Research Paper Advance Articles
Exosomes derived from BDNF-expressing 293T attenuate ischemic retinal injury in vitro and in vivo
- 1 Department of Opthalmology, Beijing Friendship Hospital, Capital Medical University, Beijing 100050, China
- 2 Department of Ophthalmology, Yantai Yuhuangding Hospital Affiliated to Medical College of Qingdao University, Qingdao 264000, China
- 3 Beijing Tongren Eye Center, Beijing Tongren Hospital, Capital Medical University, Beijing Ophthalmology and Visual Sciences Key Lab, Beijing 100730, China
Received: March 11, 2020 Accepted: June 4, 2020 Published: November 29, 2020https://doi.org/10.18632/aging.202245
How to Cite
Copyright: © 2020 Yan et al. This is an open access article distributed under the terms of the Creative Commons Attribution License (CC BY 3.0), which permits unrestricted use, distribution, and reproduction in any medium, provided the original author and source are credited.

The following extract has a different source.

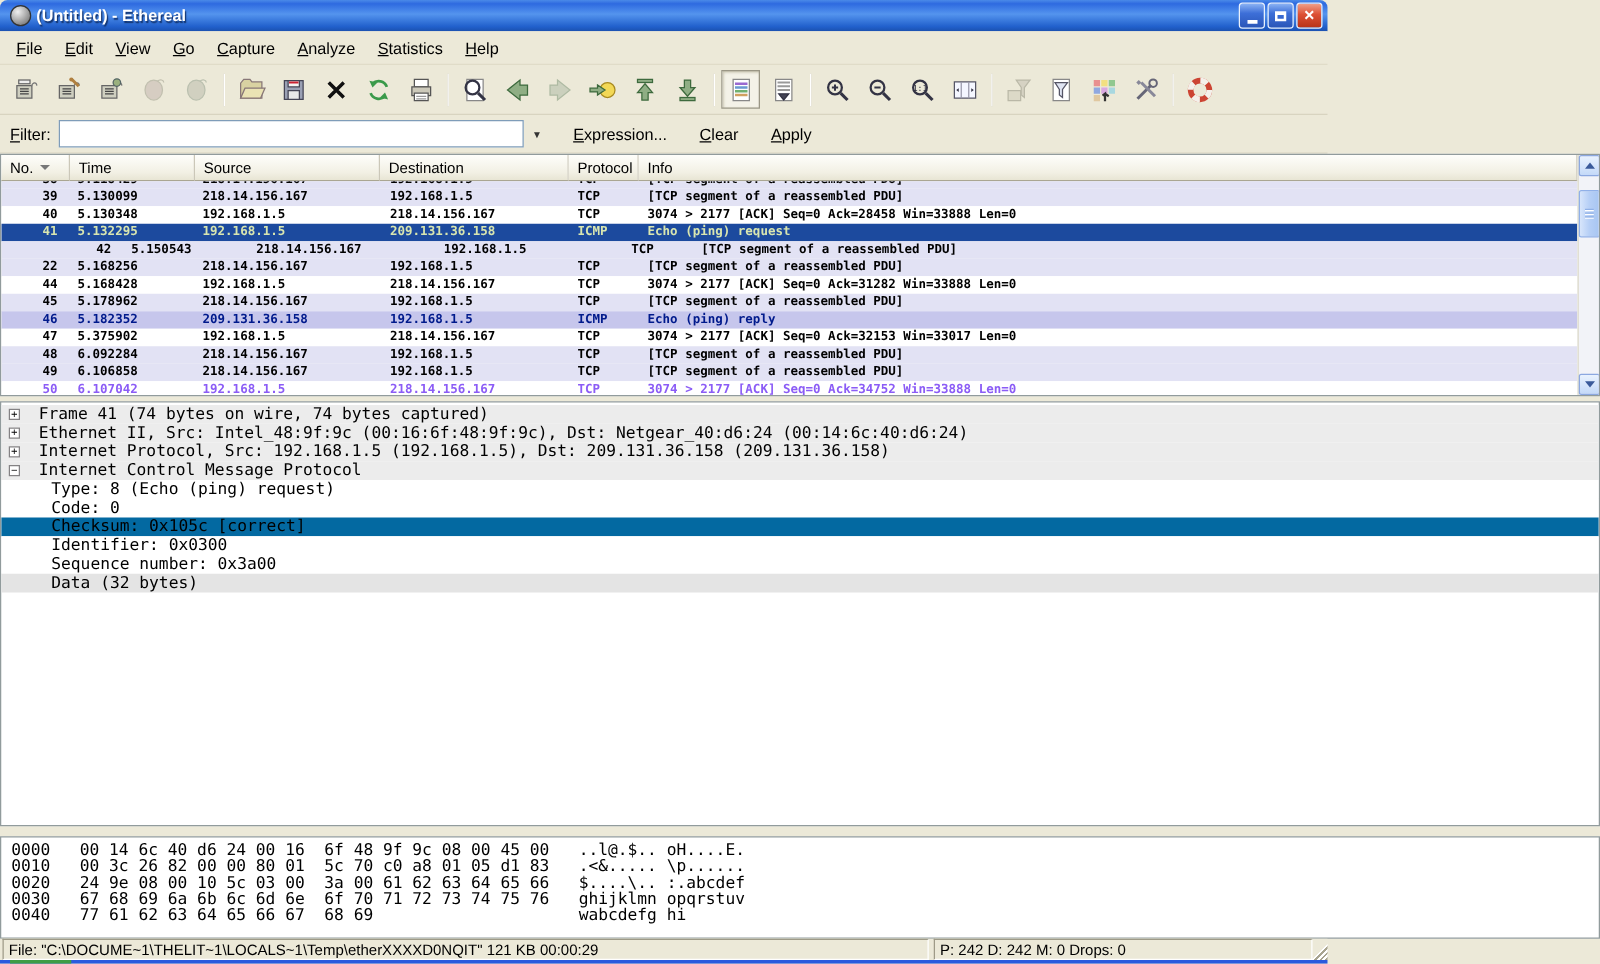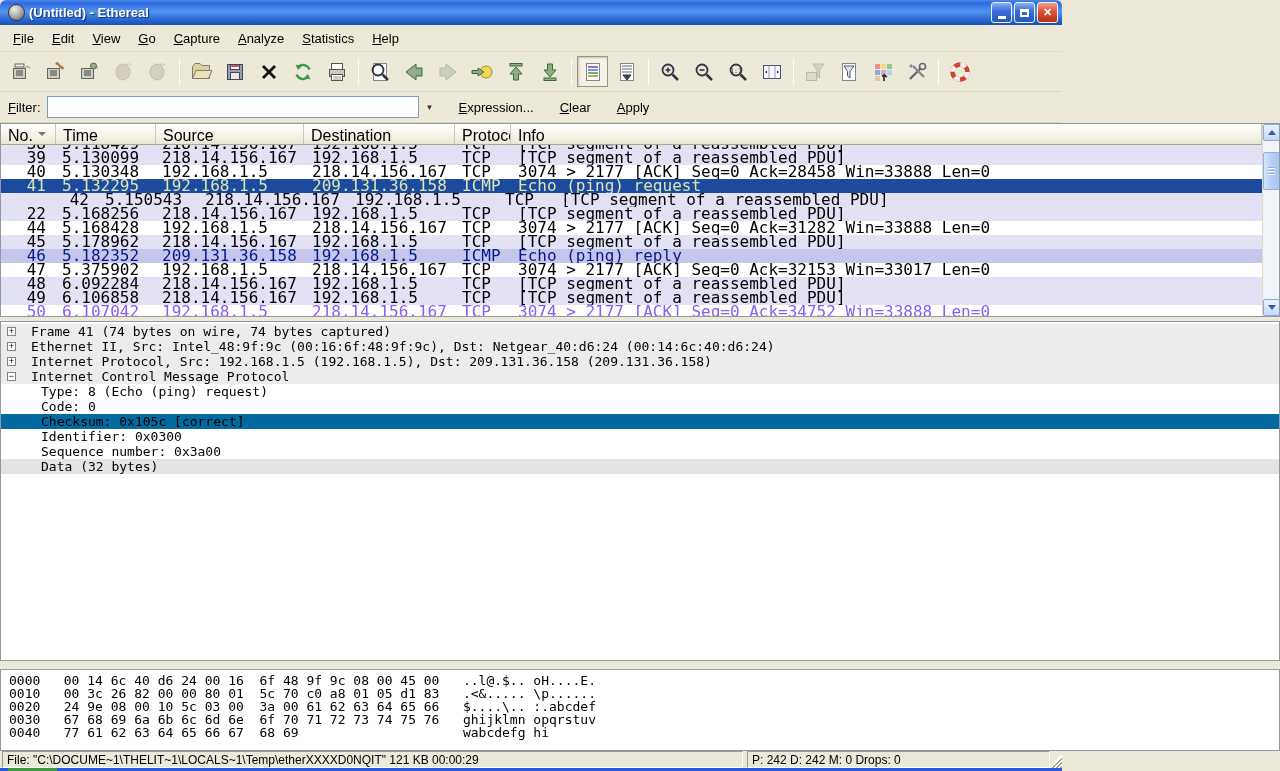"No." #plist-header { font-size: 16px -> 12px }
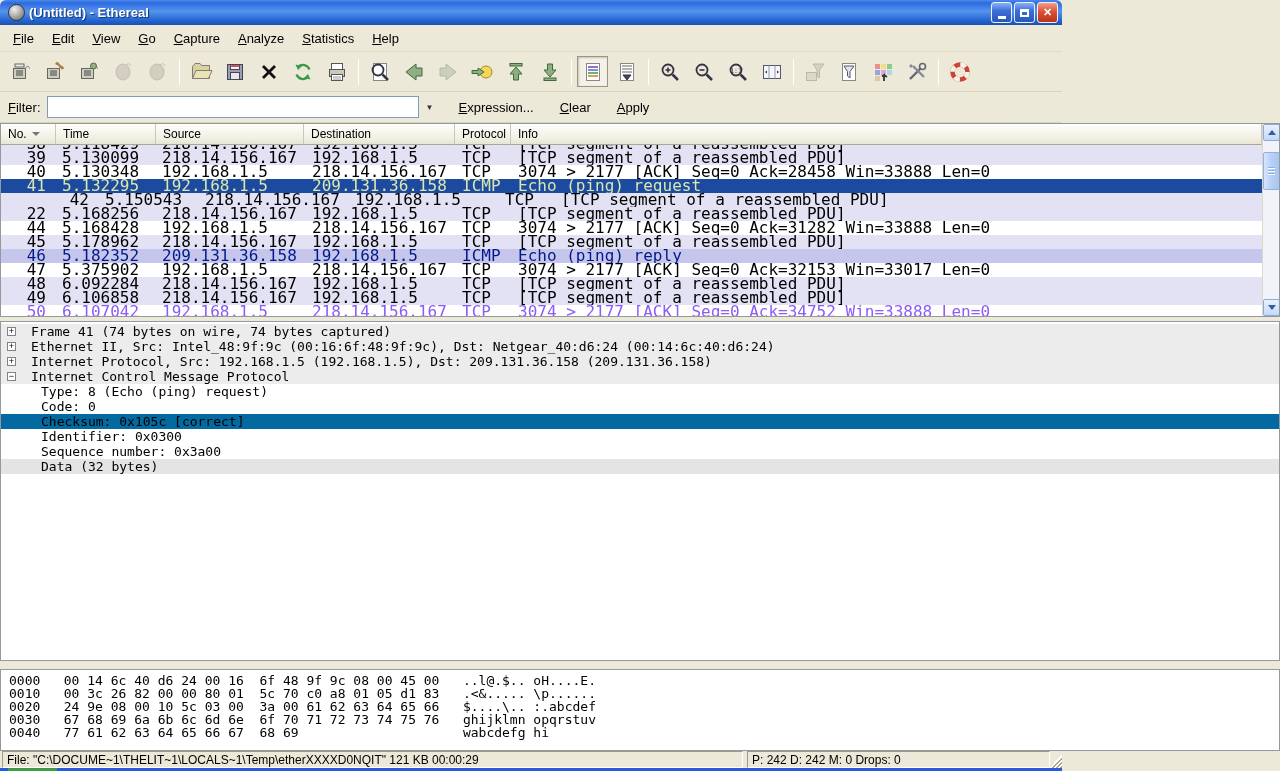"39" #prows { font-size: 16px -> 10px; font-weight: none -> bold }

Retinal ischemia emerges in many ocular diseases and is a leading cause of neuronal death and dysfunction, resulting in irreversible visual impairment. We previously reported that brain-derived neurotrophic factor (BDNF)-expressing human 293T cells could steadily express BDNF and play a protective role in ARPE-19 cells, a human retinal epithelial cell line. Thus, we hypothesized that exosomes might be essential in the interaction between BDNF-expressing 293T cells and recipient cells. The study investigated whether exosomes derived from BDNF-expressing 293T cells (293T-Exo) can be internalized by ischemic retinal cells and exert neuroprotective roles. The results demonstrated that 293T-Exo significantly attenuated the loss of cell proliferation and cell death in R28 cells in response to oxygen-glucose deprivation treatment. Mechanistic studies revealed that the endocytosis of 293T-Exo by R28 cells displayed dose- and temperature-dependent patterns and may be mediated by the caveolar endocytic pathway via the integrin receptor. In the retinal ischemia rat model, the administration of 293T-Exo into the vitreous humor of ischemic eyes reduced apoptosis in the retina. Furthermore, 293T-Exo was mainly taken up by retinal neurons and retinal ganglion cells. Together, the results demonstrated that 293T-Exo has a neuroprotective effect in retinal ischemia and has therapeutic potential for retinal disorders.